:: Activity ::
Filter the entries and keep only the lines where the string "Returns" appears.

:: Material provided ::
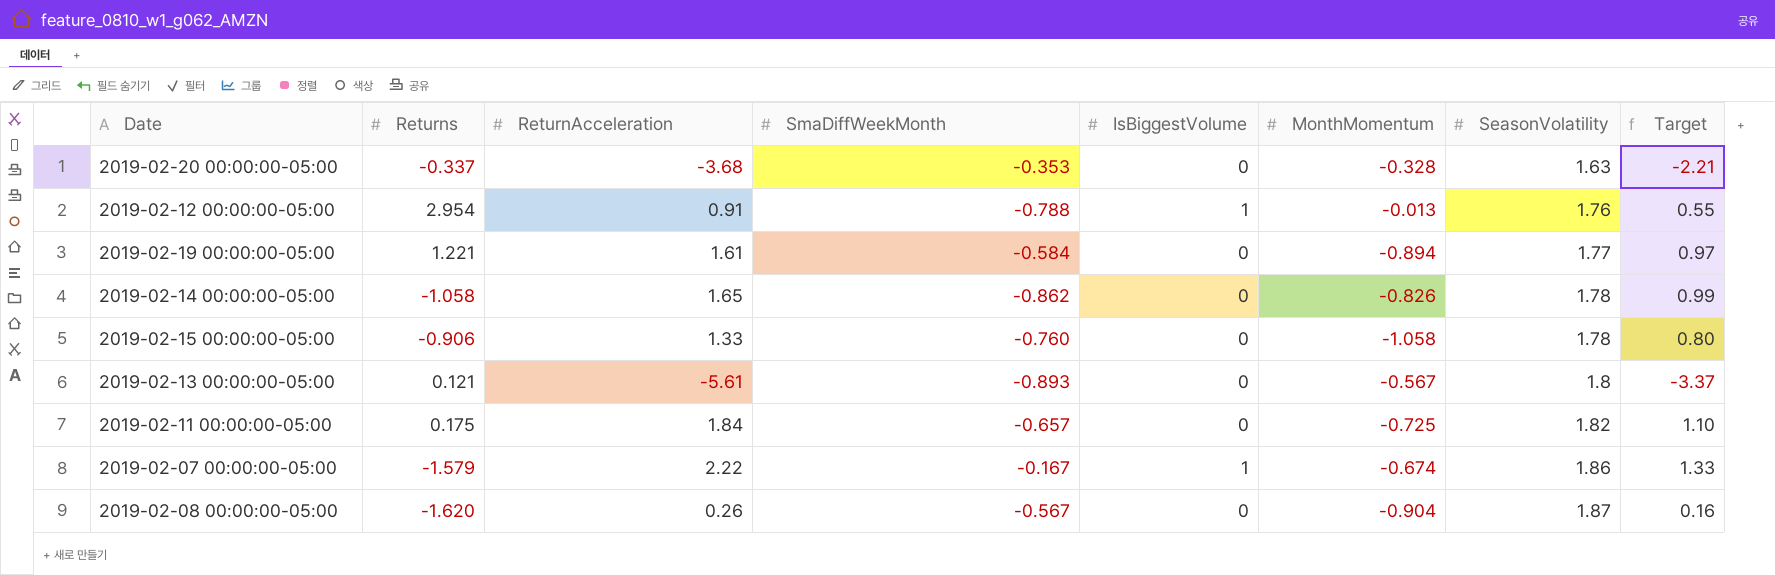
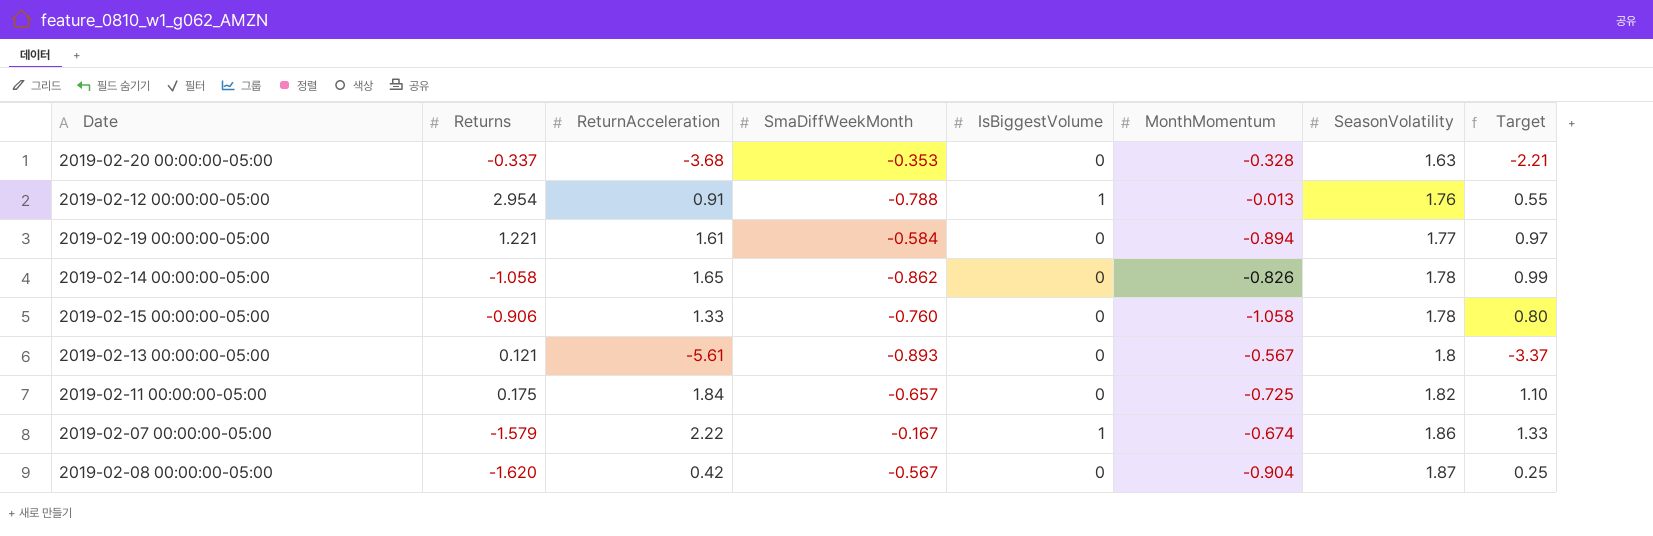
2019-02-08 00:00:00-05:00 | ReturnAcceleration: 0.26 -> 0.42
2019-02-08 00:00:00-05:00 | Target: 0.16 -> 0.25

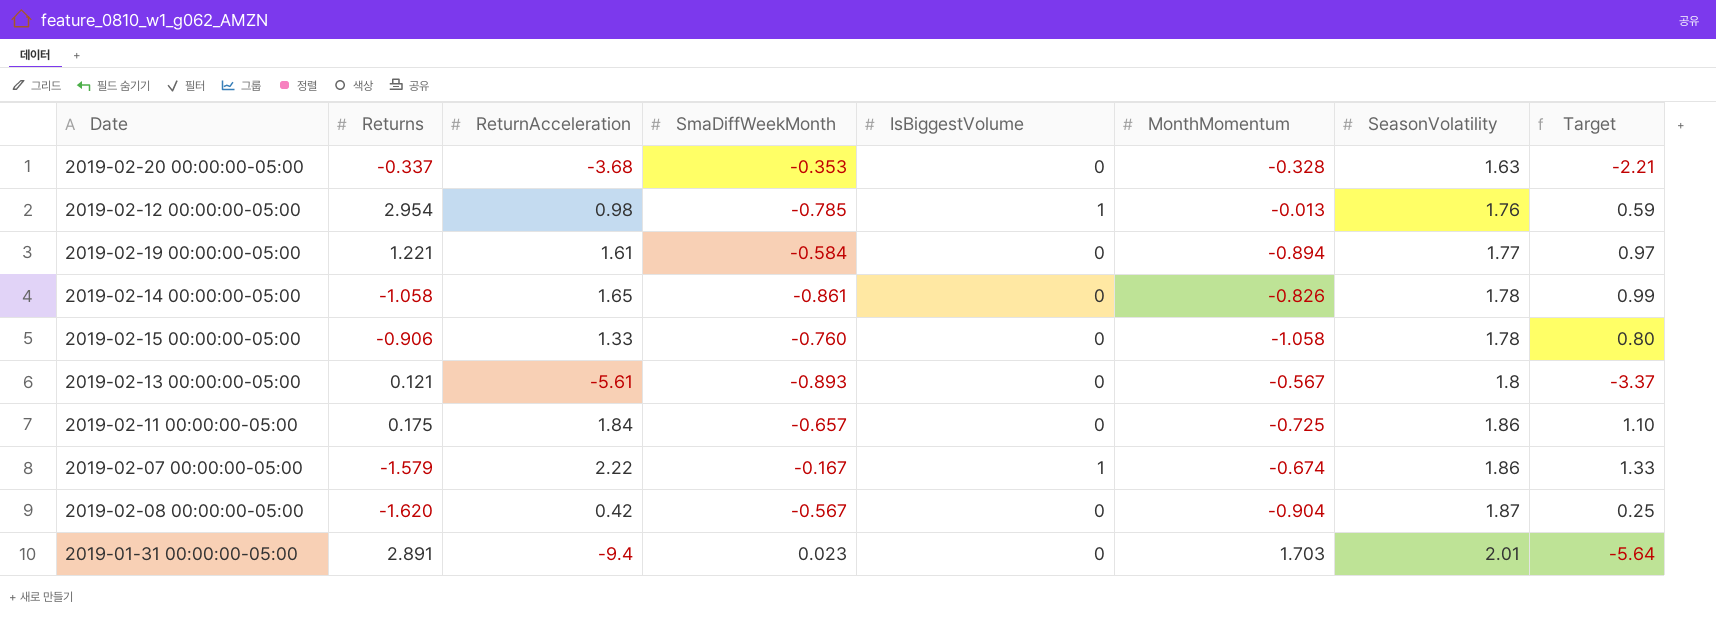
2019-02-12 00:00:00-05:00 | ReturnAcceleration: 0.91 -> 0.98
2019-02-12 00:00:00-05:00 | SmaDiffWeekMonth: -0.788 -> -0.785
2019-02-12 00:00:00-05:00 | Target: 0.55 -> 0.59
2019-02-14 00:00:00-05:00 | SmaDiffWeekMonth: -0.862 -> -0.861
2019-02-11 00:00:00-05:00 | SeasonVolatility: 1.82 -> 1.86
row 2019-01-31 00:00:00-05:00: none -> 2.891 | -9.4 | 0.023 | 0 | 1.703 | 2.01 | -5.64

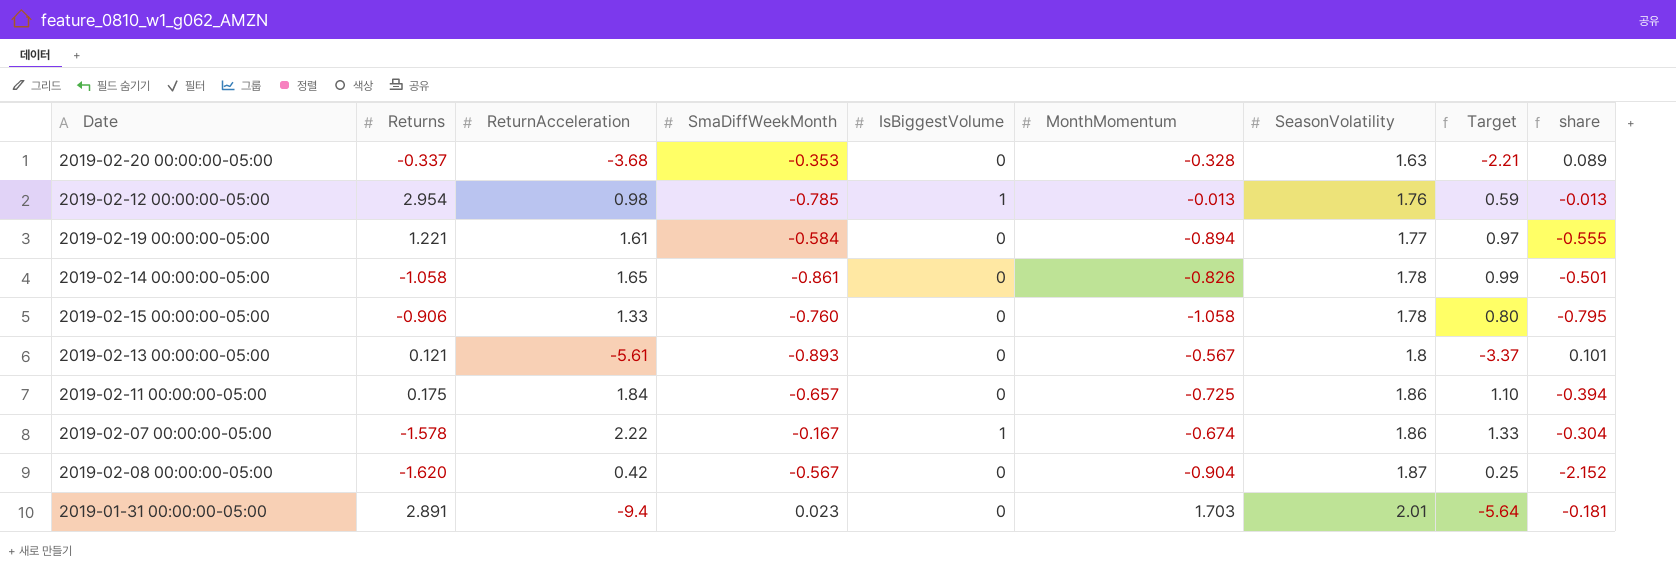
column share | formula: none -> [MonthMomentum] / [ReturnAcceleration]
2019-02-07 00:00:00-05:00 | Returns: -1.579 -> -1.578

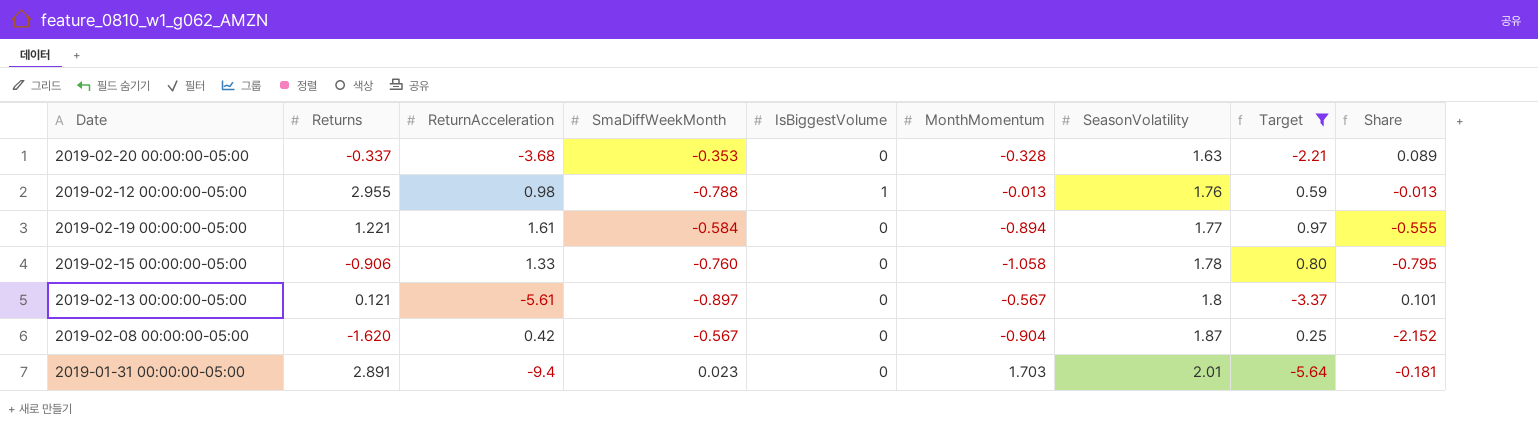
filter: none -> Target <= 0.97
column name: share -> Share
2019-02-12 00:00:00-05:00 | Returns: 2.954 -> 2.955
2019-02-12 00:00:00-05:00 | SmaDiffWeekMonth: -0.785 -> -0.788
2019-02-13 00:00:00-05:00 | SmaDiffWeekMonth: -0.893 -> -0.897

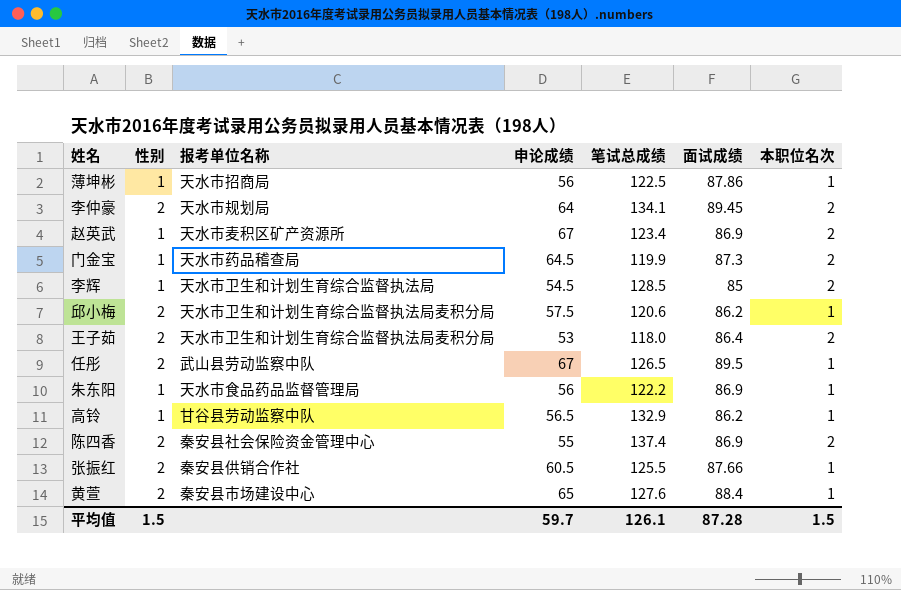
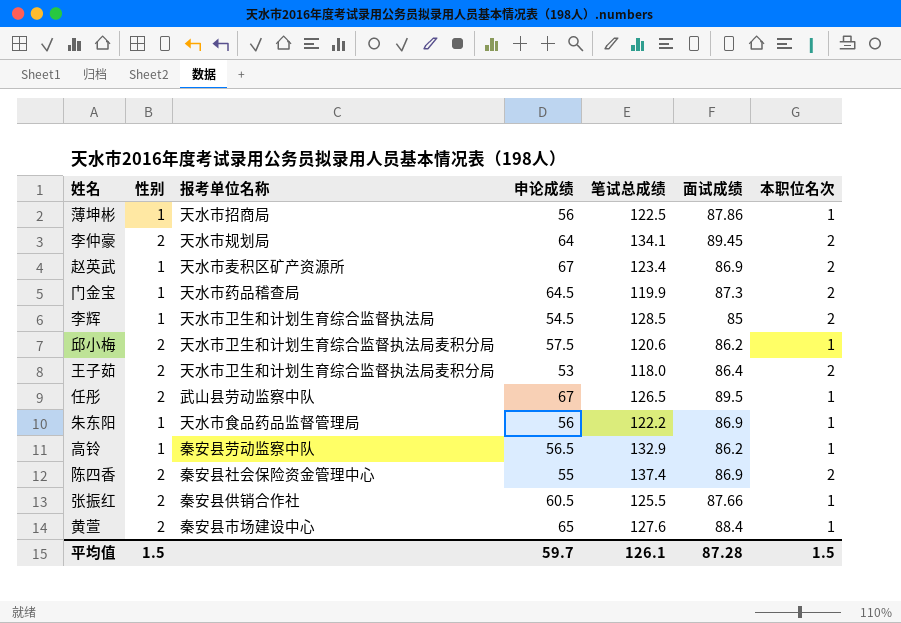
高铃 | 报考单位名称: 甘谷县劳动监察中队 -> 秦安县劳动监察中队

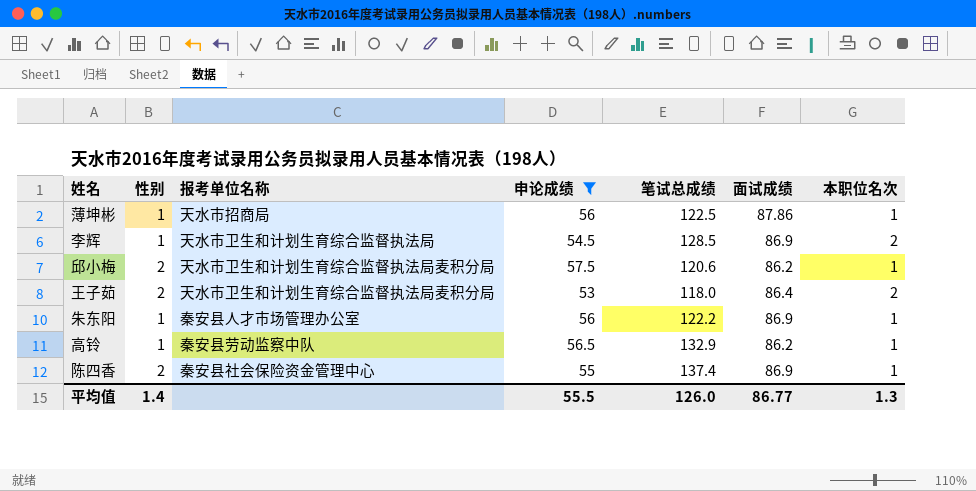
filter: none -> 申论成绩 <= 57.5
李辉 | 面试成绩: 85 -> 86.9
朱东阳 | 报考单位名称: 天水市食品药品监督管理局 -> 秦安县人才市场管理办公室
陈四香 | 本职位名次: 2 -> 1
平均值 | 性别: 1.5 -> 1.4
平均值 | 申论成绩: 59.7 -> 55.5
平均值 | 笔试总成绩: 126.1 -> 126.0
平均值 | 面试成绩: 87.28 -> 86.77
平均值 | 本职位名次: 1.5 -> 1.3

:: Answer to this exercise ::
2019-02-07 00:00:00-05:00 | Returns: -1.579 -> -1.578
2019-02-12 00:00:00-05:00 | Returns: 2.954 -> 2.955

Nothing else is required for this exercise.